Senate grafts costly prescription drugs amendment onto House pharmacy bill

Senate grafts costly prescription drugs amendment onto House pharmacy bill

A last-minute addition to a House bill to help Vermont’s independent pharmacies would grant UVM Health Network an effective regional monopoly on cancer medications and other specialty drugs. Insurers say the amendment could significantly raise the cost of these lifesaving drugs. Photo via Pexels

A House bill to help Vermont’s independent pharmacies would now also benefit the largest hospital operator in Vermont after a last-minute amendment in the Senate on Friday.

H.353 started out as a bill to make drugs more affordable by regulating pharmacy benefit managers, third-party companies that negotiate medication coverage plans for consumers with private insurers. 

Then on Friday morning, the Senate Committee on Health and Welfare inserted language from S.242, a bill that died earlier in the session. The revisions would all but guarantee that specialty drug prescriptions given to patients in health care settings — including expensive medicines to treat cancer — would be filled at UVM Health Network’s pharmacy in Burlington, rather than at cheaper mail-order pharmacies that insurers prefer.

The Senate committee voted unanimously in favor of the amended bill.

Specialty prescriptions — a broad category that includes anything from Botox to biological drugs — are a relatively new addition to a doctor’s arsenal. Patients typically get these drugs at a clinic or some other health care setting through a monthly infusion or injection. Because these drugs cost hundreds and thousands of dollars for one dose, insurers dispense them sparingly and only after patients and their doctors exhausted all other options. 

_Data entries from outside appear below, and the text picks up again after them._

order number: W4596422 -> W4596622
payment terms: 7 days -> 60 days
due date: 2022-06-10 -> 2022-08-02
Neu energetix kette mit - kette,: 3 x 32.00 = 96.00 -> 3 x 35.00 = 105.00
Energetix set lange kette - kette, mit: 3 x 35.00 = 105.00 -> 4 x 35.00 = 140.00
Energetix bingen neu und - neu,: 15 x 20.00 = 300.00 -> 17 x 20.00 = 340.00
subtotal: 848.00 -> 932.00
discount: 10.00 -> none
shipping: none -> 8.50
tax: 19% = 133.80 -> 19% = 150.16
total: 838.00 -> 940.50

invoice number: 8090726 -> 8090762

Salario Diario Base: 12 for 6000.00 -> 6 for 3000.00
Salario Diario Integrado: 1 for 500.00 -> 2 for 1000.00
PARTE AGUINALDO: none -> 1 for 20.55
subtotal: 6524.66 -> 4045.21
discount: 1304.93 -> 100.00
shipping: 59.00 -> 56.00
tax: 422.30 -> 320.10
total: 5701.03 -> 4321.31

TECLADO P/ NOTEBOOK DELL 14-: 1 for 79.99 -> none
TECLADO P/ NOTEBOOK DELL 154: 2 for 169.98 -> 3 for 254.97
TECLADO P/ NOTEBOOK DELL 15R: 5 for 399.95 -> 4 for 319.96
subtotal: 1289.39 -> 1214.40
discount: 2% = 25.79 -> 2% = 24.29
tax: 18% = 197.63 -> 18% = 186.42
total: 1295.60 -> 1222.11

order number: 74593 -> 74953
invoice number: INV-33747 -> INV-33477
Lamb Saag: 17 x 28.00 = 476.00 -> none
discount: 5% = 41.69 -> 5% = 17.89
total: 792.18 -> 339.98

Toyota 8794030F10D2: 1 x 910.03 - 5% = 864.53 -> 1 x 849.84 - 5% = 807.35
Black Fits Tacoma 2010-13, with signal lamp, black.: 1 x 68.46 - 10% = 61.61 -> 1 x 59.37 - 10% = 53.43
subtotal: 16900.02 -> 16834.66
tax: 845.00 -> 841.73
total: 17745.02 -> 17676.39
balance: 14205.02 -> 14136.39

After insurers OK the drug for a particular patient, a mail-order pharmacy ships the prescription to a patient’s home or a doctor’s office. 

Sen. Ginny Lyons, D-Chittenden, who sponsored the amendment, argued the practice can risk patients not receiving their medications, especially if shipments aren’t handled properly. 

“It’s probably not a bad idea that the patient and provider can ensure that the drug doesn’t get left out somewhere or stuck in a truck or a front porch,” she added.

Insurers argue the amendment would force them to pay for expensive drugs from the only commercial specialty pharmacy in the state, University of Vermont Health Network’s facility in Burlington. But network pharmacists told lawmakers that it’s difficult to manage and account for shipments from mail-order pharmacies. 

The amendment would be a financial boon to UVM Health Network. A single dose of Herceptin, a biological drug to treat esophageal and breast cancers, for example, costs more than $10,000 when dispensed at a hospital pharmacy, according to national insurer trade group AHIP. The same drug costs roughly $6,500 at a physician’s office and $4,600 at a standalone pharmacy. 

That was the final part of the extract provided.